There was the usual sense of dislocation and head-spin that one experiences upon being bumped into a virtual environment – Miranda, who was prone to car sickness, wished that she had thought to take a Gravol – then suddenly she was standing in what appeared to be a cavernous room at the centre of a large 3D circular structure. The only illumination came from a spotlight that dangled high over her head. The pale silvery light extended just beyond the edge of the structure, then pixilated out into blackness. She looked down to find herself standing on a medallion composed of a black and white yin/yang symbol. It appeared very far down indeed, farther than it should given her sixty two inches – that was typical of V.R., the impression, upon entering a virtual environment, that one had suddenly shot up a foot in height. Slowly she pirouetted – no point in moving quickly; that would only give her vertigo. The symbol was not painted onto the centre piece, but was composed of black and white tesseras, the tiny tiles that make up a mosaic. It was about four feet in diameter. Around this central medallion spun concentric circles, made of some kind of medal, possibly brass, one after the other. Again they did not appear to be not painted, like the circles emanating from a bull’s eye, but crafted separately, then joined to the whole. Miranda squatted carefully down and ran her hand over the surface of the circle closest to the centre. Like her compass, it was densely covered with writing; in this case, however, the writing was in English. She dropped to her hands and knees and peered closer. “Fire, earth, lake, heaven. . . ,” she read haltingly, crawling, as she did, in a clockwise direction.

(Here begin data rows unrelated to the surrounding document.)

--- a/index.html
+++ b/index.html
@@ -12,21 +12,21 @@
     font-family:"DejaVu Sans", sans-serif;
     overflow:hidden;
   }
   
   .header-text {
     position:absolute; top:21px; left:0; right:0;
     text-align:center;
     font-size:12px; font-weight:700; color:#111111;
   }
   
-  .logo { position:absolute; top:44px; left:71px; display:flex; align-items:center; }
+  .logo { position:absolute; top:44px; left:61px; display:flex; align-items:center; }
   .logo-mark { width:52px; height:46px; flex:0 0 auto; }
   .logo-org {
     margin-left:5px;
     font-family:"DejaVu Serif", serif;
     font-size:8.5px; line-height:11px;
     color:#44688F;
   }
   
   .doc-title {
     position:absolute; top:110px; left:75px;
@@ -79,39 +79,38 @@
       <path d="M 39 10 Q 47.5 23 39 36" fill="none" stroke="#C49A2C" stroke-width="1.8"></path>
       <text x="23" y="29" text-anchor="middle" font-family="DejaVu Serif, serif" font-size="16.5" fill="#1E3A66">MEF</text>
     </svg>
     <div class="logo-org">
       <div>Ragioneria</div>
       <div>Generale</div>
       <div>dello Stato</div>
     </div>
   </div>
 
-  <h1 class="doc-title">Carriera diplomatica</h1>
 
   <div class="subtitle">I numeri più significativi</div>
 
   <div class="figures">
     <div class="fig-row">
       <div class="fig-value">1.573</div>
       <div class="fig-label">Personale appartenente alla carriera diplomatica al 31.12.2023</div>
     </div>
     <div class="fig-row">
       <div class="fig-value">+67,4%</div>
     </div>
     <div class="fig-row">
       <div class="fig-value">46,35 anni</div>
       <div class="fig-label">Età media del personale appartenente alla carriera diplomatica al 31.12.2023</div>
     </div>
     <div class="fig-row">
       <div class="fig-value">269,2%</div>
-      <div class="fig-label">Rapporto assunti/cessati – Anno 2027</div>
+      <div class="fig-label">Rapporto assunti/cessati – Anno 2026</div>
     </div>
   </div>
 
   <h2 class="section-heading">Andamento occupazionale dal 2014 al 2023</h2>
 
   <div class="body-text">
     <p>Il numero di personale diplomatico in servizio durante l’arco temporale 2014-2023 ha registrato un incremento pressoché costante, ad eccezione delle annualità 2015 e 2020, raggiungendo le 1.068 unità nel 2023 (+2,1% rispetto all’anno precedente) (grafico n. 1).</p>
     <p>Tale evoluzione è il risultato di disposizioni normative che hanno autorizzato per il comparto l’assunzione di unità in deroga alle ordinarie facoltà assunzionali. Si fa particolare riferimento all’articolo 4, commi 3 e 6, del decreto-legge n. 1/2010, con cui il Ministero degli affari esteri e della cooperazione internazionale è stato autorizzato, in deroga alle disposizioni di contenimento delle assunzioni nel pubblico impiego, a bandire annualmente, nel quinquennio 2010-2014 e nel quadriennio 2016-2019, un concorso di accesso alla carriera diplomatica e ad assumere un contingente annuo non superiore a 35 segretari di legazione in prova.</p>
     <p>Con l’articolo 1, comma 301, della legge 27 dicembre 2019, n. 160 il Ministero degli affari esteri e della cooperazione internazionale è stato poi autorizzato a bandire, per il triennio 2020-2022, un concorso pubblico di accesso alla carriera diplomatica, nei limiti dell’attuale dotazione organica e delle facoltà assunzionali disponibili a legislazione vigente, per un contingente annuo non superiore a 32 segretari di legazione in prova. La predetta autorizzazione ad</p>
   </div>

“South, Southwest, West, Northwest. . . .” A voice from beyond the circle of light.
Miranda glanced sharply up. Too sharply. Her head spun. “What?”
“That is the Lo-shu you are reading,” the voice continued. “The Later Heaven Circle. It is the vehicle of divination and represents change and movement.” The voice sounded like it belonged to an old man who spoke fluent English, but with a pronounced Chinese accent.
Miranda pressed her fingers to her temples and closed her eyes, trying to slow her head spin. “What are you?” she croaked. “Are you a disembodied voice or an avatar?
“An avatar,” replied the voice. “In the original sense of the word.”